Perren remembers Woodson pushing the relatively novel concept, “It takes the whole village to raise a child” back in 1992.

“He brought to my attention when I was presiding judge and later juvenile court judge that very immediate, hands-on work with kids was something that had to be done,” Perren said.

As the probation department’s role moved away from office-bound social work and onto the street, Woodson kept pace, said veteran Probation Officer Michele Konkle.

“Our role has changed more toward law enforcement than we were before,” Konkle said. “Mr. Woodson has been there through this transition, and has helped through his networking and political position to get us the equipment, cars, whatever, that’s needed to do this work. . . . He has always come through for us in that respect.”

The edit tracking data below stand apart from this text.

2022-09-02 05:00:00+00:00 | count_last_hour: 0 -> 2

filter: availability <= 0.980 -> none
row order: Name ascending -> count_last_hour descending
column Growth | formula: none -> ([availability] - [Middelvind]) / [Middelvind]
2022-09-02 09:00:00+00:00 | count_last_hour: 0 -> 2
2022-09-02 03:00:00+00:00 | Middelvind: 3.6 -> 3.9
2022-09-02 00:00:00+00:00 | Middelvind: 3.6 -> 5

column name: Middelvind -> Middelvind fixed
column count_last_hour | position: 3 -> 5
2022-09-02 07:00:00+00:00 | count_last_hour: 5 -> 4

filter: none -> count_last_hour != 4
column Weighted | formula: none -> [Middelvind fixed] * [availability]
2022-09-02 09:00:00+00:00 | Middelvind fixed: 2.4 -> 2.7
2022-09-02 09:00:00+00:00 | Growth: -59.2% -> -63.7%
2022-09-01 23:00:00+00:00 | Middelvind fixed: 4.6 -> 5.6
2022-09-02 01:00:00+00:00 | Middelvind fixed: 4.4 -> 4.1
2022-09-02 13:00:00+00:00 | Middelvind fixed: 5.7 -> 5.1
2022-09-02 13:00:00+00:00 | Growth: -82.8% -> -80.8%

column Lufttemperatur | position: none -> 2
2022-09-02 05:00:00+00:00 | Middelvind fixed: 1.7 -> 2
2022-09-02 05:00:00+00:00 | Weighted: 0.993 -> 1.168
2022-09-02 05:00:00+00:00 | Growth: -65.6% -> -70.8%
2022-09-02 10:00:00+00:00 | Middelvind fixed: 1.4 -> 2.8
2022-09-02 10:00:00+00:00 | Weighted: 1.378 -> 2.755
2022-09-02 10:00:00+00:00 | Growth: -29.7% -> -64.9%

But one longtime probation officer said Woodson had to be pushed into accepting the idea of street-beat probation officers working with police officers while wearing body armor and toting pepper spray and metal badges--as allowed by law. “He wanted to keep us sitting behind a desk and pushing paper,” said the officer, who asked not to be identified. “For me in this position, supervising felons in the street, this has made me much more visible in the community. And I think it’s positive public relations because the community does not know what probation does.”

Woodson said he did weigh things carefully before issuing bulletproof vests, pepper spray and other street equipment to his officers because he wanted to ensure the officers’ personal safety first.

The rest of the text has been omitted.